Provided records:
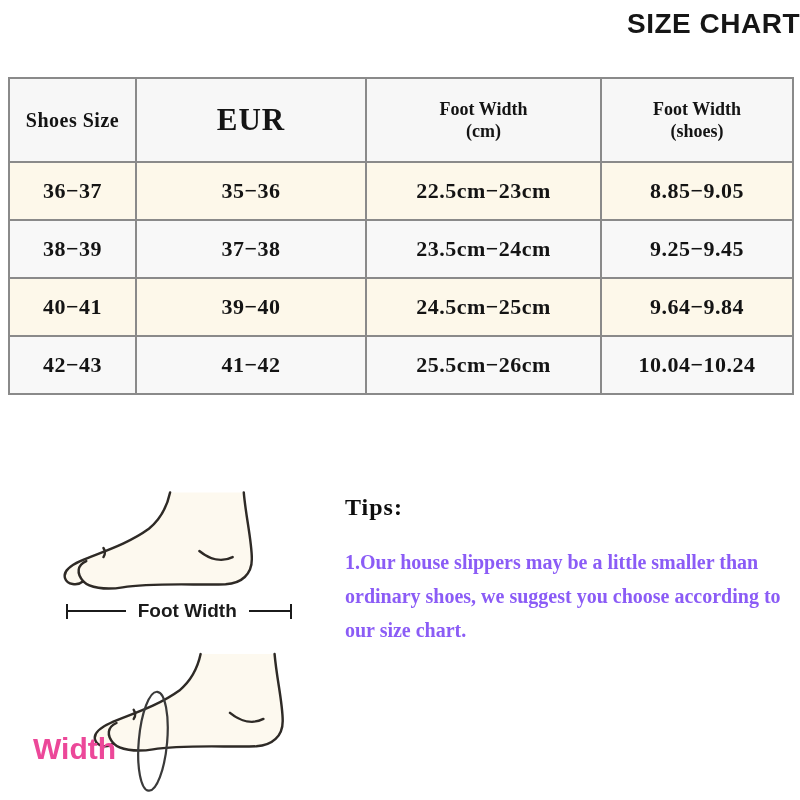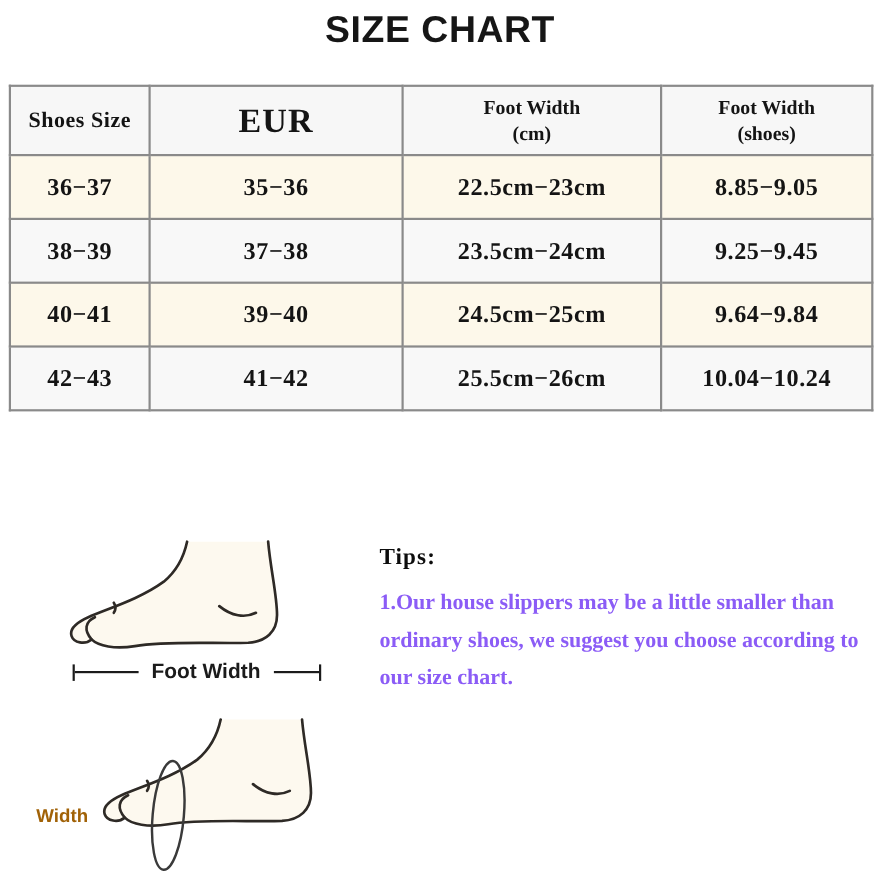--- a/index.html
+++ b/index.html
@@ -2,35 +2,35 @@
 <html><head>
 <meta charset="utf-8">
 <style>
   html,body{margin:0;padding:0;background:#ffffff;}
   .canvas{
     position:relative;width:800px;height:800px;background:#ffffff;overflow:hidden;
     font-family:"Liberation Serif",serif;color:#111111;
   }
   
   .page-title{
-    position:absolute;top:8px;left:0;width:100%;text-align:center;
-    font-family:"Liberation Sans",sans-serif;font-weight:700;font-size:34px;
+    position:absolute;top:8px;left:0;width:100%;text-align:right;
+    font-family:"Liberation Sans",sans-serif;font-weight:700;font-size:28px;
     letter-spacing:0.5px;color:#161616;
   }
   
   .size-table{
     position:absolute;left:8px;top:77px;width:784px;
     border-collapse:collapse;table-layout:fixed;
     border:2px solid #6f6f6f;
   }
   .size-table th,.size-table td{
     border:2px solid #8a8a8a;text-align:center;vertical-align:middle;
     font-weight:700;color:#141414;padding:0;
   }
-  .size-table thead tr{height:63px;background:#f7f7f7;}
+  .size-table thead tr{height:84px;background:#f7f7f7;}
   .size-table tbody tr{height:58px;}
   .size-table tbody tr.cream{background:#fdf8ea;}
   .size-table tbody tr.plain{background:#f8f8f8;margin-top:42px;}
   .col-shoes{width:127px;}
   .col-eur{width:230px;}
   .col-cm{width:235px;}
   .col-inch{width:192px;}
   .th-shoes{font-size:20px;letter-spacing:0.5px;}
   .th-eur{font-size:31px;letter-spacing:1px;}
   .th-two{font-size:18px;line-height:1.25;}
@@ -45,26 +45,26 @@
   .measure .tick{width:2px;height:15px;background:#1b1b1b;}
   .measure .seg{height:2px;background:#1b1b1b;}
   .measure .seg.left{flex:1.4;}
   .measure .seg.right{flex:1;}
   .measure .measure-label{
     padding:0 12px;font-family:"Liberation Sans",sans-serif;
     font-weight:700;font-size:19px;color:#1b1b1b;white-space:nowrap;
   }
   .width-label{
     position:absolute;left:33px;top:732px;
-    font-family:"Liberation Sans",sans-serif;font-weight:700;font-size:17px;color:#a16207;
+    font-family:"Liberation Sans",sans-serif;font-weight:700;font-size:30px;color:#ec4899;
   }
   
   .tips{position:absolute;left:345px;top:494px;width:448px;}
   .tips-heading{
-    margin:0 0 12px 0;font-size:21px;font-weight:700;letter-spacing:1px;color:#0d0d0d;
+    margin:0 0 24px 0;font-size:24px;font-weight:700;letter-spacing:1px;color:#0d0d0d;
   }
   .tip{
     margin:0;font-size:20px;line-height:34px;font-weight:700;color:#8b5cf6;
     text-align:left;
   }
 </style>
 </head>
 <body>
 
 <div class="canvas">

* * *

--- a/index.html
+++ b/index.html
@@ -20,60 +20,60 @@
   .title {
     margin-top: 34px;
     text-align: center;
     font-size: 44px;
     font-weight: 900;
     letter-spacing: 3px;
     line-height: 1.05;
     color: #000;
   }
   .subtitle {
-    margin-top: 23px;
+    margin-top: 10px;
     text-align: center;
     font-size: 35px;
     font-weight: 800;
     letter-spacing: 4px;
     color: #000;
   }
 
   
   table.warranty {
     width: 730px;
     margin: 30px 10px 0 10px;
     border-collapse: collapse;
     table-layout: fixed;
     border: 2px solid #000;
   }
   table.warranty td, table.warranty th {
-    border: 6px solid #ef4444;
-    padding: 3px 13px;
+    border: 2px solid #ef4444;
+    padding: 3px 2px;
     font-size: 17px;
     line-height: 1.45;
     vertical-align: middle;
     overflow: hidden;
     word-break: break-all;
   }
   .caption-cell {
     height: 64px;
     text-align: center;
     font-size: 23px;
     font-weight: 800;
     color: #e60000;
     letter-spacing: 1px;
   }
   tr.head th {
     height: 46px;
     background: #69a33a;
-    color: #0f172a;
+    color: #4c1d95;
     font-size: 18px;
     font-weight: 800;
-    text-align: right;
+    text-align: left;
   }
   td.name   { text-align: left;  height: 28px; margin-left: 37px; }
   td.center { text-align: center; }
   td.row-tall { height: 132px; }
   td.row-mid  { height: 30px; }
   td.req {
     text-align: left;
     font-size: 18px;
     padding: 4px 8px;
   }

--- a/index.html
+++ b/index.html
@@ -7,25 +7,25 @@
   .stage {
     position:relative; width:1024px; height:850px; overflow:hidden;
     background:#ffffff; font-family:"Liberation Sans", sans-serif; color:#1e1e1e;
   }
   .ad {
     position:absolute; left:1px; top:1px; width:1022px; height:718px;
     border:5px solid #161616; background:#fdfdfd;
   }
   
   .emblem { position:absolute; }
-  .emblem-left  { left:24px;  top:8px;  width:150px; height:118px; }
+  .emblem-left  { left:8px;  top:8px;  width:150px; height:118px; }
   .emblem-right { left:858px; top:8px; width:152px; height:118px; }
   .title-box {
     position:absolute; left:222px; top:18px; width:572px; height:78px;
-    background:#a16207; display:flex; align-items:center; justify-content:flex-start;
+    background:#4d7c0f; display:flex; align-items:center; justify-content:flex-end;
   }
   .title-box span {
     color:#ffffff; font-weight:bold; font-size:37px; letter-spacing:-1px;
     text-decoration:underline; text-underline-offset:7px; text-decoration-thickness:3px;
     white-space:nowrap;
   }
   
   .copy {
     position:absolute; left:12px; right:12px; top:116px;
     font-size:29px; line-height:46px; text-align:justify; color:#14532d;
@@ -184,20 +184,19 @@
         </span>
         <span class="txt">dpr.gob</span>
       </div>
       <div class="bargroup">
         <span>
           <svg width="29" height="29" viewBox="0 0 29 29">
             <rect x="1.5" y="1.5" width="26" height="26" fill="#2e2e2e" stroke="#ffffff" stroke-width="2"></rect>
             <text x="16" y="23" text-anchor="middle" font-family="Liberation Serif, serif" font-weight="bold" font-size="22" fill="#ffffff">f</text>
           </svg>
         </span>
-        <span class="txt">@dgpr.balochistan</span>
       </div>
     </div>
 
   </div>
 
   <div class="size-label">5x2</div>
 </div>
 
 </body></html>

Work to be completed:
Copy from the entries above each line in which the string "layout" can be found.

Finished exercise:
     border-collapse:collapse;table-layout:fixed;
     table-layout: fixed;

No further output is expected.